-- AIM OF THE TASK --
When the line containing "BONUS 30 € ZADARMO" appears in the listing below, set it down along with each later line through the end, exactly as written, and nothing before it.

-- INFORMATION PROVIDED --
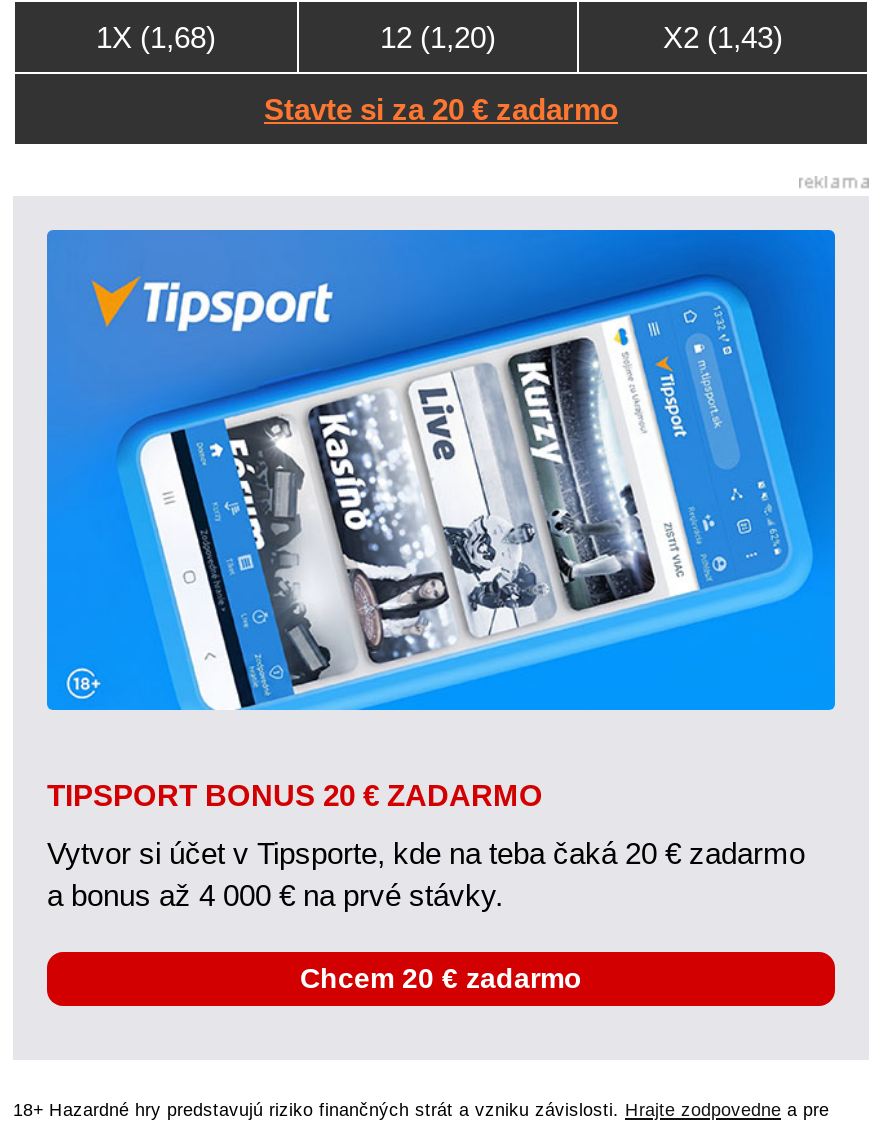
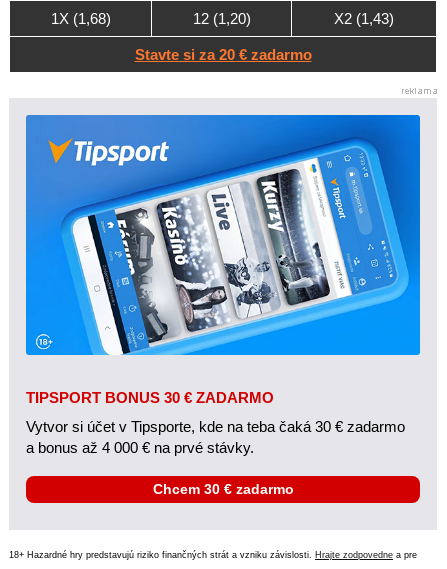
- TIPSPORT BONUS 20 € ZADARMO
+ TIPSPORT BONUS 30 € ZADARMO

- Vytvor si účet v Tipsporte, kde na teba čaká 20 € zadarmo
+ Vytvor si účet v Tipsporte, kde na teba čaká 30 € zadarmo

- Chcem 20 € zadarmo
+ Chcem 30 € zadarmo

-- PROBLEM SOLUTION --
+ TIPSPORT BONUS 30 € ZADARMO

- Vytvor si účet v Tipsporte, kde na teba čaká 20 € zadarmo
+ Vytvor si účet v Tipsporte, kde na teba čaká 30 € zadarmo

- Chcem 20 € zadarmo
+ Chcem 30 € zadarmo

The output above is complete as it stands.